The banning of Attune with Aether and Rogue Refiner has definitely done a number on Standard. We lost our best fixer and our best card advantage spell that both provided additional energy. With these losses, the correct path is to just move away from green entirely.

By playing Grixis, you get to play some high quality threats and the best removal the format has to offer. You’re not as aggressive without 2-drops like Longtusk Cub to beat down and Servant of the Conduit to accelerate, but you get to play Glint-Sleeve Siphoner instead. This thing is tough to block thanks to menace and can provide a steady stream of card advantage. While any removal spell should take care of the Siphoner, it demands one immediately or your opponent will be very far behind. It’s good early, good late, and demands a removal spell. You can’t ask more of a 2-drop

The problem with Longtusk Cub wass that it’s one of the few threats that trades “even” with removal spells. If you look at the other threats in Temur Energy, everything else can provide some immediate value. That’s where Grixis gets its biggest edge. Whirler Virtuoso adds another excellent enters-the-battlefield ability by providing you with energy, and creating multiple bodies with 3 total power for 3 mana is an excellent rate. Players may be gearing up to play more 1-toughness creatures in Standard with the expectation that there will be fewer Whirlers—but not so fast.

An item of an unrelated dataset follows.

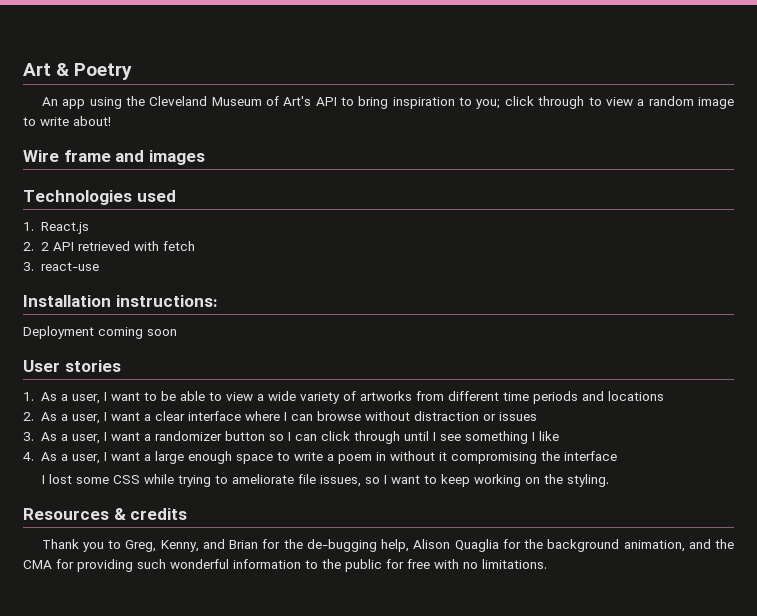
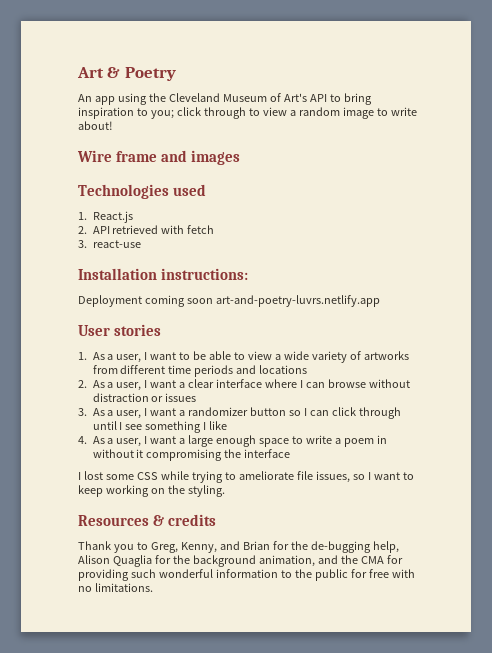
[40,242,49,251] 2 -> (87, 230) none
(177, 332) none -> [215,295,380,307] art-and-poetry-luvrs.netlify.app

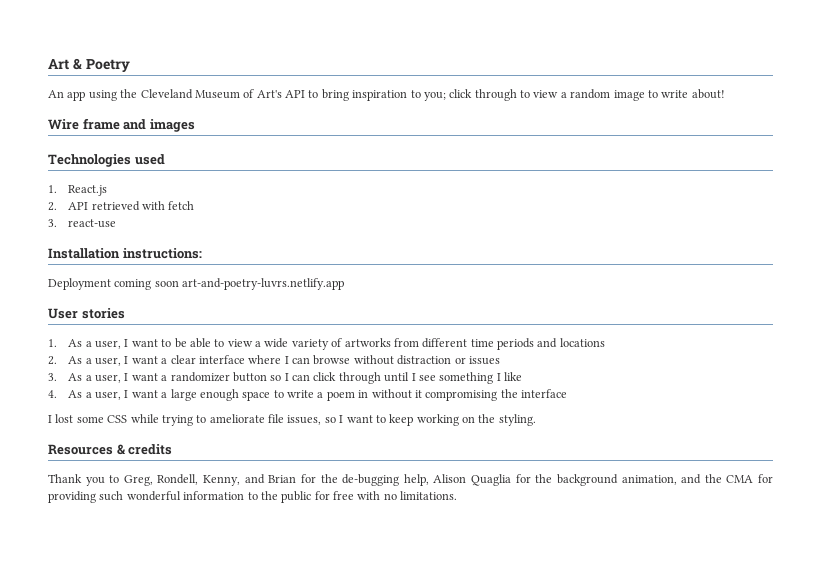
(178, 547) none -> [157,474,199,485] Rondell,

Ravenous Chupacabra is the fun police. If you want to play a big, bad creature that doesn’t provide immediate value, the Chupacabra will laugh in your face. It’s sorcery-speed removal, but it’s unconditional and leaves behind a 2/2 creature just in case.

The Scarab God doesn’t necessarily provide immediate value unless you have 9 mana available, but it also can’t be handled by many removal spells in the format. Once online, the God just takes over, especially in a deck where all of the creatures you’re playing have excellent ETB abilities. The Scarab God is going to make good friends with Ravenous Chupacabra in new Standard.

Glorybringer ends the game in a hurry and demands immediate instant-speed removal. Getting hit by an exerted Dragon once means you’re already down a card, and now you have to expend resources to kill the Dragon before it comes back for more. If they aren’t exerting it, you’re likely already dead or so far behind that you might as well be.

Torrential Gearhulk provides some real value. Grixis has lots of powerful removal, interaction, and card draw, so the Gearhulk will combo well with your 16 main-deck instants.

You want removal? You’ve got removal. The full play set of Harnessed Lightnings kicks things off as a way to scale up to kill creatures or provide extra value when killing smaller ones. You can use that extra energy later on Aether Hub fixing, Siphoner card draws, or making Virtuoso tokens. Some Fatal Pushes and Abrades give you plenty of ways to kill early drops and trade up on mana. Vraska’s Contempt gains you a bit of life and a solid answer to otherwise tough-to-deal-with cards like Hazoret, The Scarab God, and various planeswalkers.

Glimmer of Genius adds some cards and value thanks to your energy sinks. Supreme Will gives you some options in your instants as you can counter a spell or dig for a better answer. Getting Supreme Will in the graveyard also provides extra Torrential Gearhulk fodder. Essence Scatter is yet another way to deal with indestructible, hexproof, and haste creatures.

Chandra, Torch of Defiance rounds out your Grixis deck. You can protect her with your card advantage creatures and Virtuoso army, and she can wipe out an opposing creature, provide card advantage, or ramp you up in a deck with plenty of great late-game mana sinks.

Without Attune and Refiner, energy decks will need to adjust if they want to survive, and cutting green to play strong threats and answers sounds like a reasonable approach going forward.